What Occurs if a Fiduciary Duty Is Breached in California?

Sometimes it can be difficult to prove a breach of fiduciary obligation. The defendant (i.e., attorney, consultant or investment broker) must have committed a breach of duty in order for it to be proven. The defendant (i.e. attorney, consultant or investment broker, trustee) must have had a fiduciary obligation to the plaintiff. 

A breach of fiduciary obligation occurs when the plaintiff has a fiduciary responsibility to the defendant and they did not act in client’s best interests.

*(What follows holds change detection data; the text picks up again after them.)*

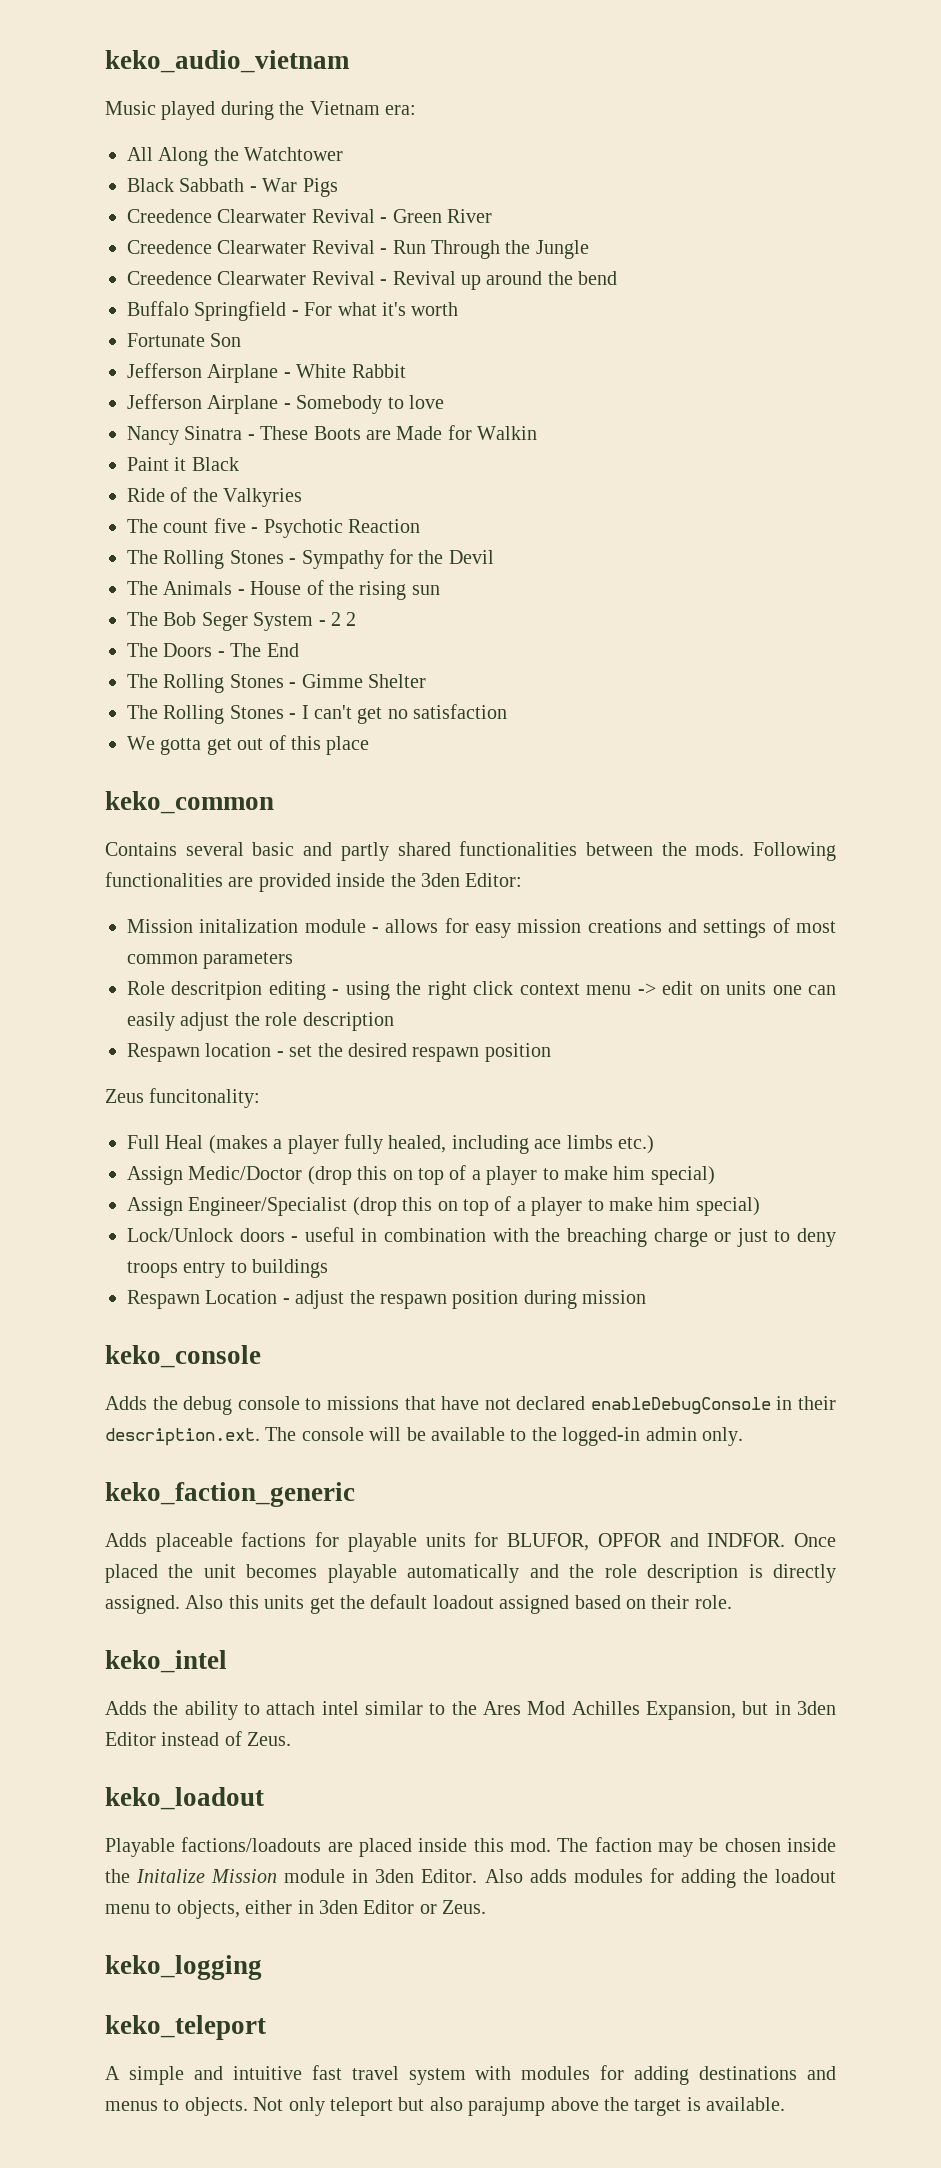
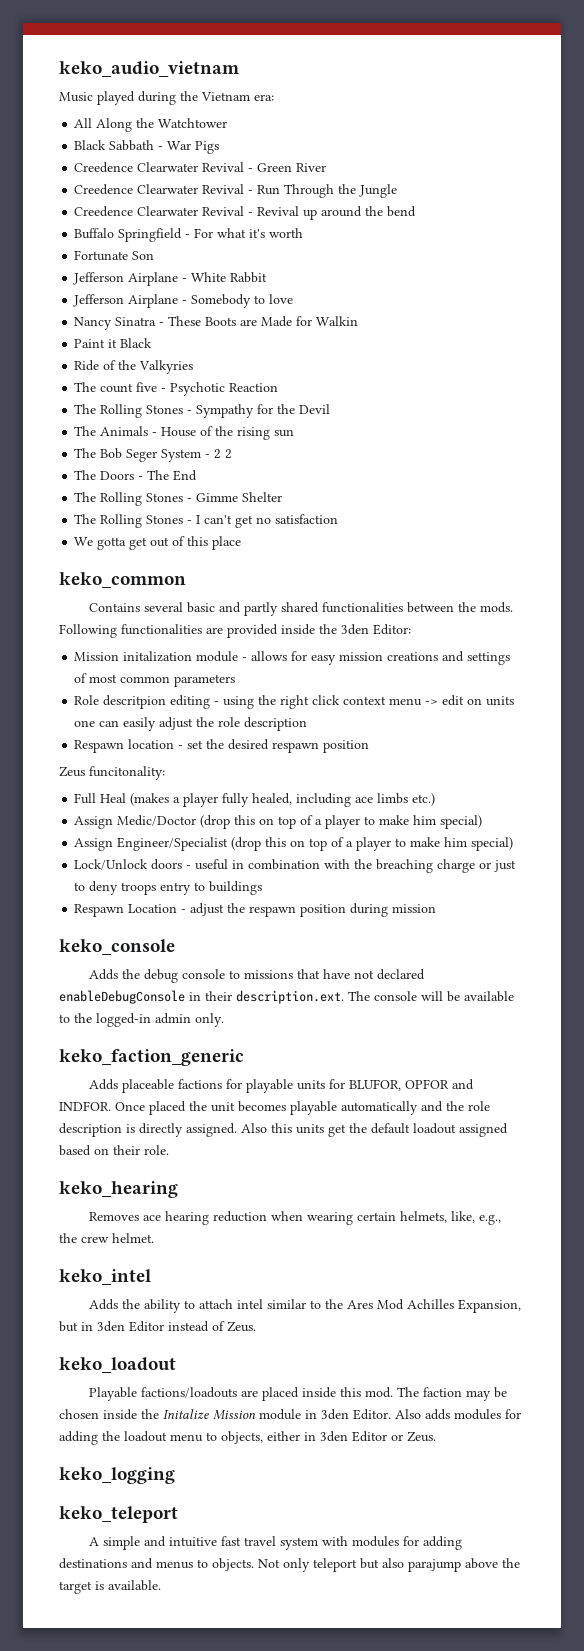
+ keko_hearing
+ Removes ace hearing reduction when wearing certain helmets, like, e.g., the crew helmet.

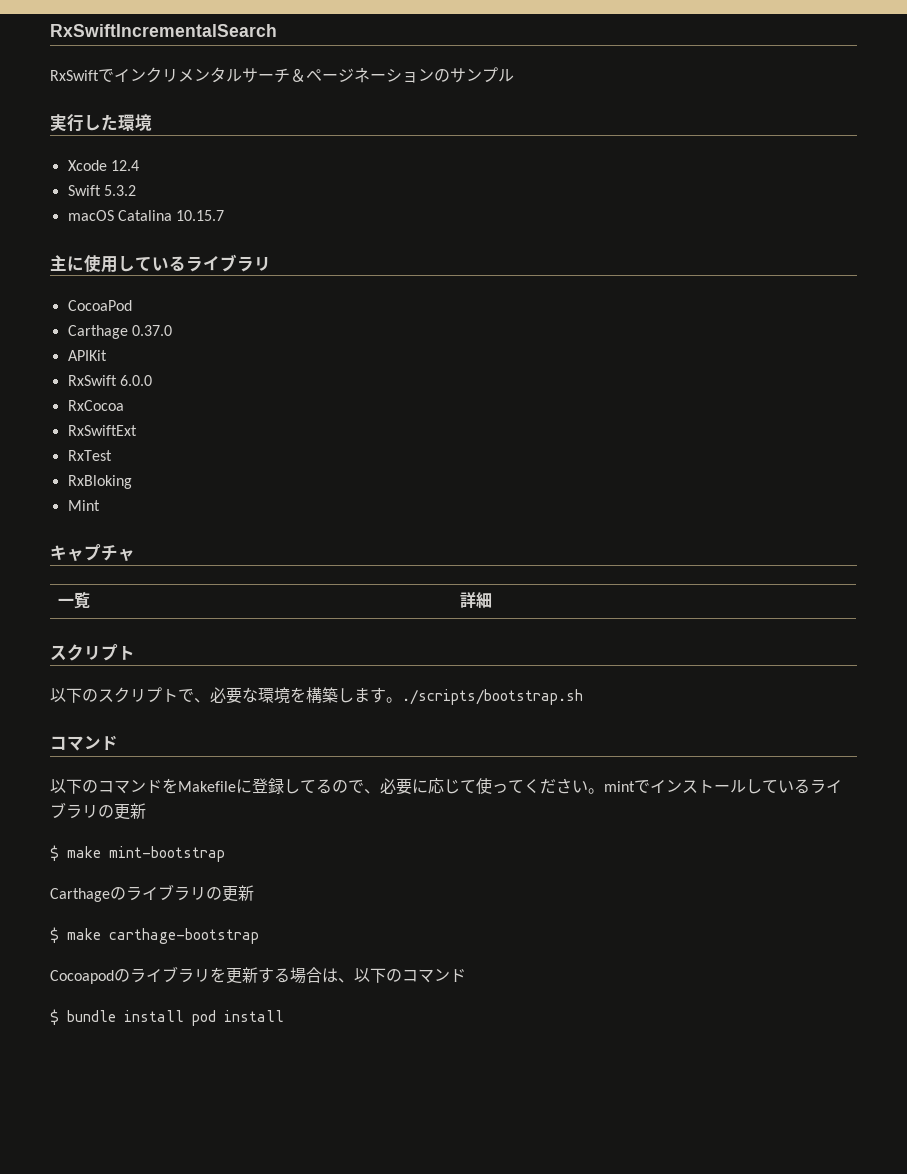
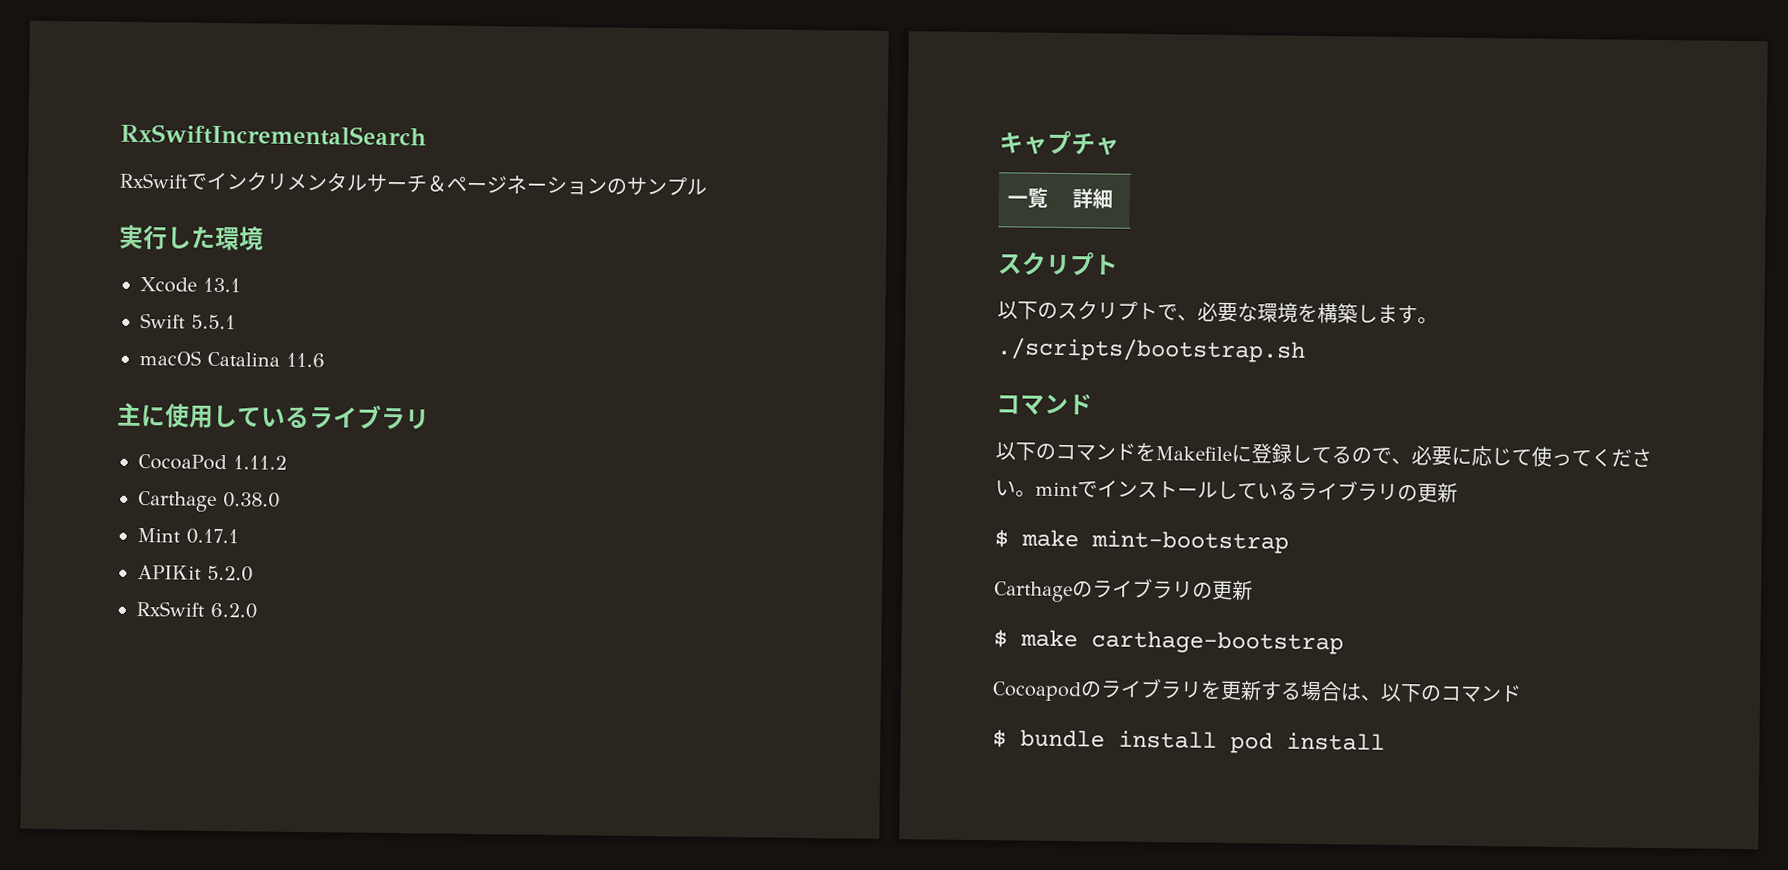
- Xcode 12.4
+ Xcode 13.1
- Swift 5.3.2
+ Swift 5.5.1
- macOS Catalina 10.15.7
+ macOS Catalina 11.6
- CocoaPod
- Carthage 0.37.0
+ CocoaPod 1.11.2
+ Carthage 0.38.0
+ Mint 0.17.1
- APIKit
- RxSwift 6.0.0
- RxCocoa
- RxSwiftExt
- RxTest
- RxBloking
- Mint
+ APIKit 5.2.0
+ RxSwift 6.2.0

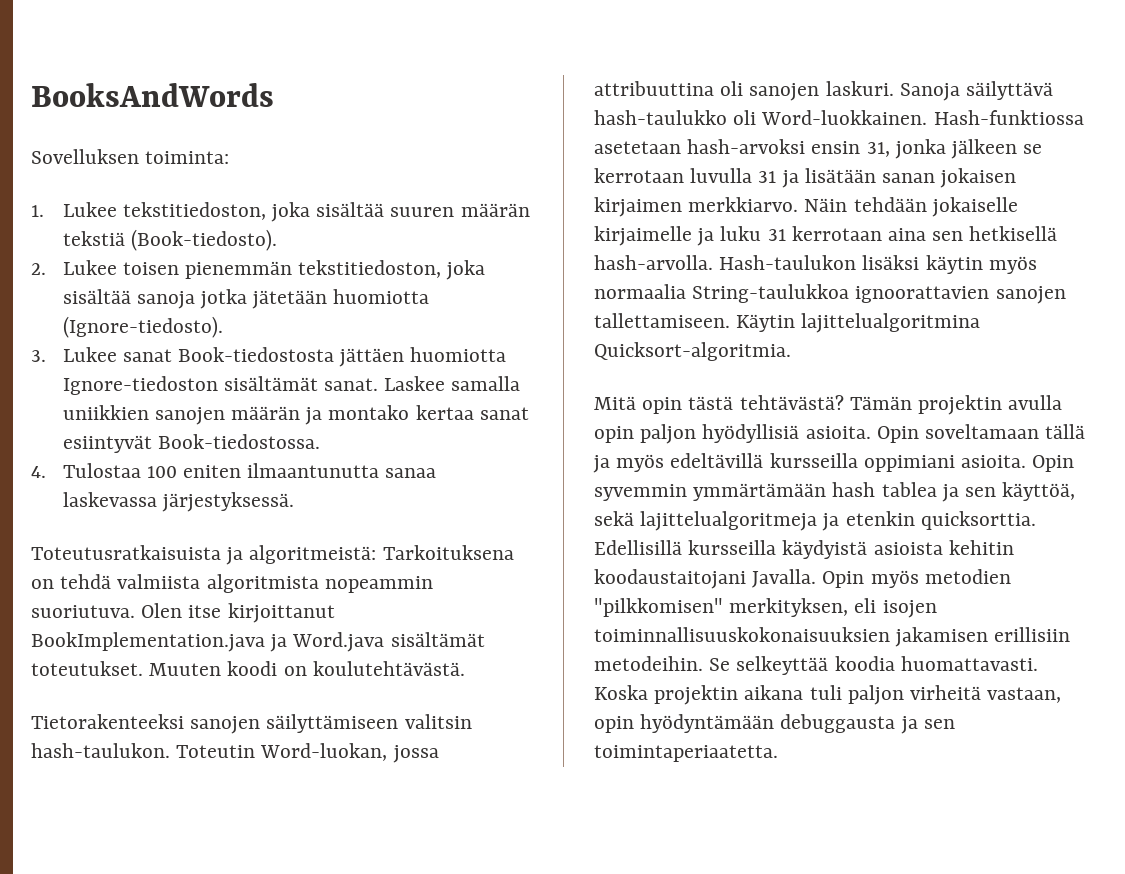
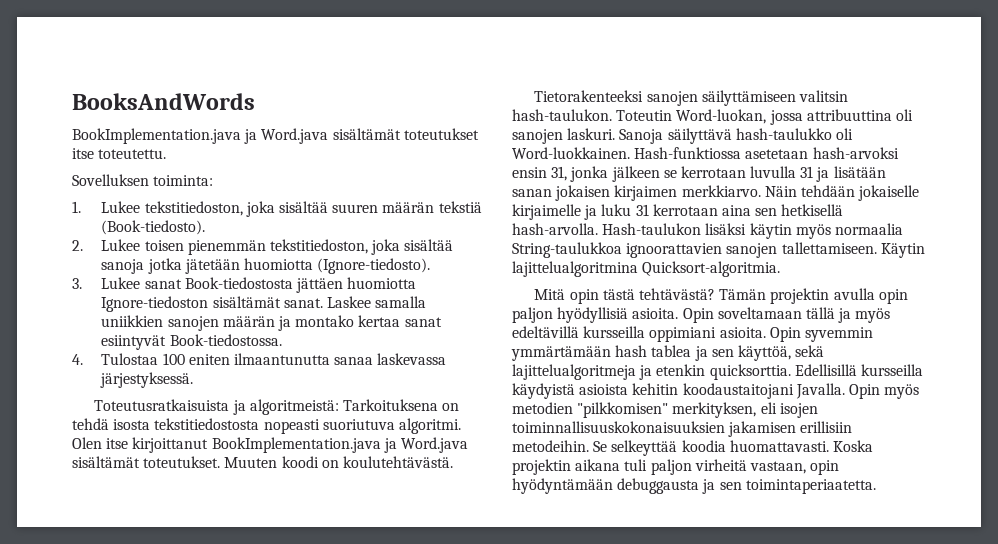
+ BookImplementation.java ja Word.java sisältämät toteutukset itse toteutettu.
- Toteutusratkaisuista ja algoritmeistä: Tarkoituksena on tehdä valmiista algoritmista nopeammin suoriutuva.
+ Toteutusratkaisuista ja algoritmeistä: Tarkoituksena on tehdä isosta tekstitiedostosta nopeasti suoriutuva algoritmi.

Fiduciary have many duties.

  • Duty to Care: The duty to exercise all due diligence when making decisions, giving counsel, or taking actions.
  • Duty to Loyalty: A fiduciary cannot represent someone who has a conflict of interests.
  • Duty to Good Faith: Fiduciaries are bound by the law when they deal on behalf of clients.
  • Duty to Confidentiality: A fiduciary is prohibited from disclosing any information without consenting clients.
  • Duty to Prudence: The duty to prudence is similar to the duty to care. It requires that the fiduciary assess all options and identify risks before taking any action.
  • Duty To Disclose: Fiduciaries are required to disclose any information that could affect the well-being or health of their client.

A breach of fiduciary obligation occurs when the plaintiff has a fiduciary responsibility to their client and the defendant does not act in the client’s best interests.

Types of fiduciary relationships

To establish a breach of fiduciary obligation, the first step is to show that there was a fiduciary obligation. There are many types of fiduciary relationships. However, there are not necessarily any absolutes. Some contract language, like that which creates a commission for an agent, may negate the fiduciary nature the relationship.

However, if a contract fails to address fiduciary duties, the courts will usually agree that there is a fiduciary relation. This can be in business or legal relationships.

Attorney/Client

In Upjohn Co. v. United States, the U.S. Supreme Court case of 1981 established that attorney/client confidentiality is a relationship of trust. Attorneys have an obligation to act in the best interest of their clients and keep any information confidential.

In certain financial matters, the attorney may have a fiduciary obligation. These are:

  • Executor of the estate/client
  • Executor of the estate/heir
  • Trustee/beneficiary

Agent/Principal

A principal/agent fiduciary relationship is one in which an entity or individual is reasonably liable for acting in the principal’s best interests. This can include many relationships such as:

  • Executive/Shareholder
  • Majority Shareholder/Corporation
  • Consultant/Company
  • Personal investor/Fund manager
  • Financial advisor/Advisee
  • Accountant/Client
  • Employer/Employee or visa versa

Fiduciary relationships are often a two-way street, as you can see. The employer/employee relationship is typically mutual. However, the fiduciary obligations of shareholders, executives, or companies are often mutual.

Summarized from an article by Stone & Sallus LLP.